*Problem statement:* Filter the material, keeping only lines with the word "инфантильности".

*Task material:*
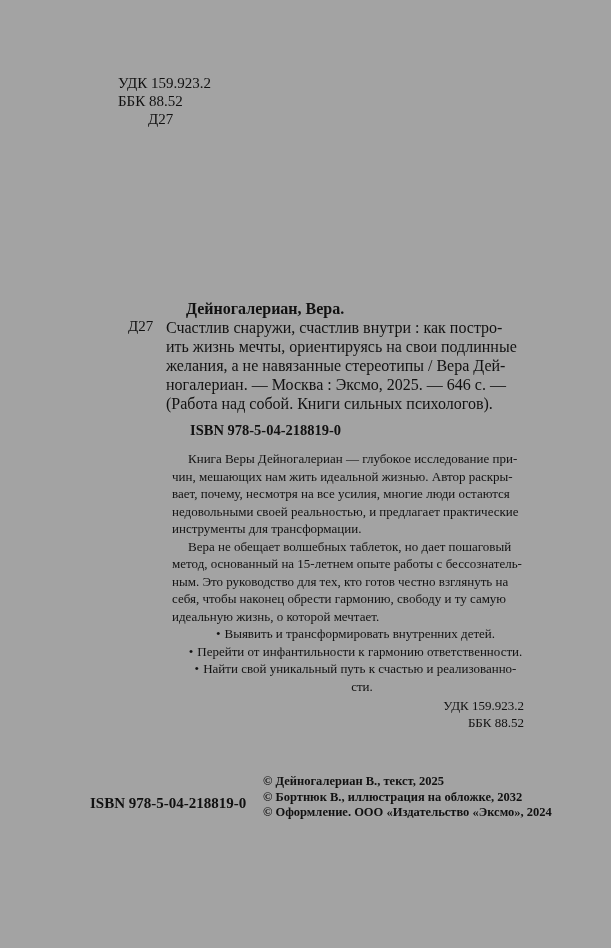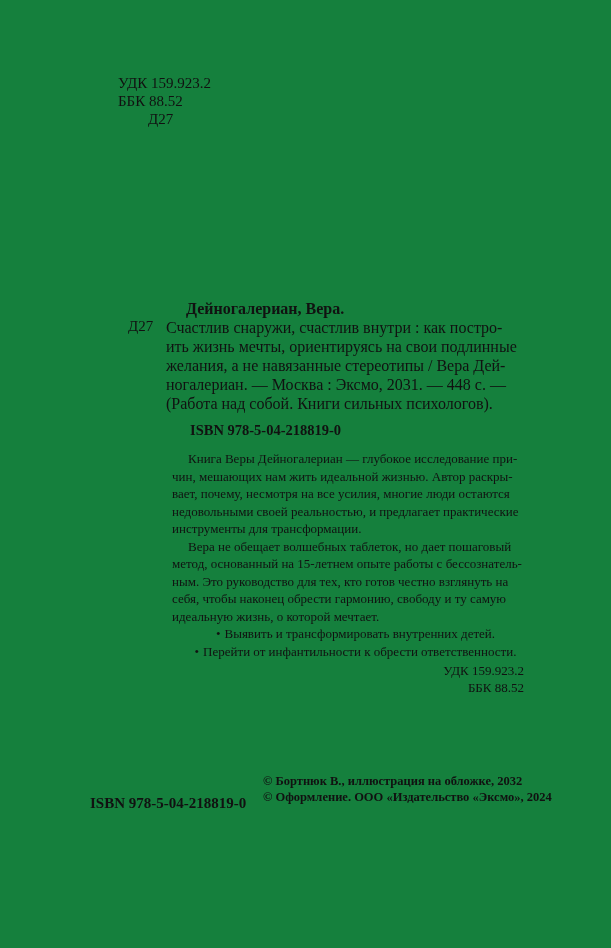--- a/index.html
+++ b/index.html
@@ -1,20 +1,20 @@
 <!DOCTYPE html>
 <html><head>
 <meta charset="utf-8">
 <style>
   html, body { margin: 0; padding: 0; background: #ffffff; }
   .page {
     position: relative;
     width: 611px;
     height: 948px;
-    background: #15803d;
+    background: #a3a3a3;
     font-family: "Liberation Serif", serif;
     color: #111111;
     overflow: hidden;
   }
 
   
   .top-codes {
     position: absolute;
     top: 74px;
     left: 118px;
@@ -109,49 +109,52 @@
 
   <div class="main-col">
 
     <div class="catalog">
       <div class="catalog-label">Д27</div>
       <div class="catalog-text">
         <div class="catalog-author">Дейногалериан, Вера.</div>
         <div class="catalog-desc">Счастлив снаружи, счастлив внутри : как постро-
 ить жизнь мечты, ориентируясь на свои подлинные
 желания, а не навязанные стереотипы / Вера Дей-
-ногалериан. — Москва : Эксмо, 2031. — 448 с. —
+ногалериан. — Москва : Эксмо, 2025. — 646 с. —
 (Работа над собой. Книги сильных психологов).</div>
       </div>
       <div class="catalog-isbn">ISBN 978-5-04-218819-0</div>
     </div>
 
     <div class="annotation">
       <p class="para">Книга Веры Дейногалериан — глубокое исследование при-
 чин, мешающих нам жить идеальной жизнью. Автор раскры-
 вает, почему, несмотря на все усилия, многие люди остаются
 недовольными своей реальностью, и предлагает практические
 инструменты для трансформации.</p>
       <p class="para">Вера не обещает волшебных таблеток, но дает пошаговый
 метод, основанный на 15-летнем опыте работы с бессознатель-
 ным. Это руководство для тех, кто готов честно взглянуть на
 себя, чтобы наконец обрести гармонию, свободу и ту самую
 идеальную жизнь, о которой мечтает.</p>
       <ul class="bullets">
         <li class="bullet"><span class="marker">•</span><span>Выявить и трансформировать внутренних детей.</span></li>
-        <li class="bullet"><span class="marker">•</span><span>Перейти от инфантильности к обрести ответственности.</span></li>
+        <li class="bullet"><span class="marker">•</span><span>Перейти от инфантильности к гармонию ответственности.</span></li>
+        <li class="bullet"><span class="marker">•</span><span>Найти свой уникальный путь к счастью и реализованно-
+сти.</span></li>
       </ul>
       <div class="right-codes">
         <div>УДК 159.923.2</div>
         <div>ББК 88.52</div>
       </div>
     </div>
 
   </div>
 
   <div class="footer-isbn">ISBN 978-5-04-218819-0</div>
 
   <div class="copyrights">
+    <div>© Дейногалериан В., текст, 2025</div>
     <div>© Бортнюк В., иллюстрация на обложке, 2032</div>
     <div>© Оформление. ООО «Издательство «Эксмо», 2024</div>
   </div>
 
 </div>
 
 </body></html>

*Response below:*
-        <li class="bullet"><span class="marker">•</span><span>Перейти от инфантильности к обрести ответственности.</span></li>
+        <li class="bullet"><span class="marker">•</span><span>Перейти от инфантильности к гармонию ответственности.</span></li>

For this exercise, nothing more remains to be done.